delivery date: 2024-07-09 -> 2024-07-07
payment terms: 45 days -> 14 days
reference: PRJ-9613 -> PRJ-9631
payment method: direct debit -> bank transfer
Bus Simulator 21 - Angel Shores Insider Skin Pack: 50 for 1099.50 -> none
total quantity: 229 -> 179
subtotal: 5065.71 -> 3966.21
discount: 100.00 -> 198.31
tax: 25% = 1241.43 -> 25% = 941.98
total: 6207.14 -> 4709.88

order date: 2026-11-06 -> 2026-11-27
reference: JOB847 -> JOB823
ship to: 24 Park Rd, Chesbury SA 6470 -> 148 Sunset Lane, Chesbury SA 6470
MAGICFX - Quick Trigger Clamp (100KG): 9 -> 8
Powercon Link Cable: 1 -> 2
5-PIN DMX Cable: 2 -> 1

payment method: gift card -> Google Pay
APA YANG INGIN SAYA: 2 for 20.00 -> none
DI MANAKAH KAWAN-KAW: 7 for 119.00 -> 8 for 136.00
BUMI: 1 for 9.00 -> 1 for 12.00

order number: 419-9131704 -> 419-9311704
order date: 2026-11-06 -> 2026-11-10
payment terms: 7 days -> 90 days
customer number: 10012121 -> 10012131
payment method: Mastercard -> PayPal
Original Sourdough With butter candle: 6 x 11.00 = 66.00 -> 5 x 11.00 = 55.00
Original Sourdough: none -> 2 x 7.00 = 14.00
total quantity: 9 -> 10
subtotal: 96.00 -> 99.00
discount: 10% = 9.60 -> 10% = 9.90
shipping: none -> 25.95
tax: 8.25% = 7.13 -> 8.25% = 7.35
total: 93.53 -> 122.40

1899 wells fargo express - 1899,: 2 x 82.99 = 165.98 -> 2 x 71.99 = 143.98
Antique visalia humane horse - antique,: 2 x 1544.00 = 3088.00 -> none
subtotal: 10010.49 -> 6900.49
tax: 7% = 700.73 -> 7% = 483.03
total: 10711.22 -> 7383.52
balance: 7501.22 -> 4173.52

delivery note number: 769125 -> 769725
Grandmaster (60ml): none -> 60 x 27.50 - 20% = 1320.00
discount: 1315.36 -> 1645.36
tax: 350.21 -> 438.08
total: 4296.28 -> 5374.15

····················

Directions for this task:
All of the data needs to be printed once more, exactly.

Written response:
delivery date: 2024-07-09 -> 2024-07-07
payment terms: 45 days -> 14 days
reference: PRJ-9613 -> PRJ-9631
payment method: direct debit -> bank transfer
Bus Simulator 21 - Angel Shores Insider Skin Pack: 50 for 1099.50 -> none
total quantity: 229 -> 179
subtotal: 5065.71 -> 3966.21
discount: 100.00 -> 198.31
tax: 25% = 1241.43 -> 25% = 941.98
total: 6207.14 -> 4709.88

order date: 2026-11-06 -> 2026-11-27
reference: JOB847 -> JOB823
ship to: 24 Park Rd, Chesbury SA 6470 -> 148 Sunset Lane, Chesbury SA 6470
MAGICFX - Quick Trigger Clamp (100KG): 9 -> 8
Powercon Link Cable: 1 -> 2
5-PIN DMX Cable: 2 -> 1

payment method: gift card -> Google Pay
APA YANG INGIN SAYA: 2 for 20.00 -> none
DI MANAKAH KAWAN-KAW: 7 for 119.00 -> 8 for 136.00
BUMI: 1 for 9.00 -> 1 for 12.00

order number: 419-9131704 -> 419-9311704
order date: 2026-11-06 -> 2026-11-10
payment terms: 7 days -> 90 days
customer number: 10012121 -> 10012131
payment method: Mastercard -> PayPal
Original Sourdough With butter candle: 6 x 11.00 = 66.00 -> 5 x 11.00 = 55.00
Original Sourdough: none -> 2 x 7.00 = 14.00
total quantity: 9 -> 10
subtotal: 96.00 -> 99.00
discount: 10% = 9.60 -> 10% = 9.90
shipping: none -> 25.95
tax: 8.25% = 7.13 -> 8.25% = 7.35
total: 93.53 -> 122.40

1899 wells fargo express - 1899,: 2 x 82.99 = 165.98 -> 2 x 71.99 = 143.98
Antique visalia humane horse - antique,: 2 x 1544.00 = 3088.00 -> none
subtotal: 10010.49 -> 6900.49
tax: 7% = 700.73 -> 7% = 483.03
total: 10711.22 -> 7383.52
balance: 7501.22 -> 4173.52

delivery note number: 769125 -> 769725
Grandmaster (60ml): none -> 60 x 27.50 - 20% = 1320.00
discount: 1315.36 -> 1645.36
tax: 350.21 -> 438.08
total: 4296.28 -> 5374.15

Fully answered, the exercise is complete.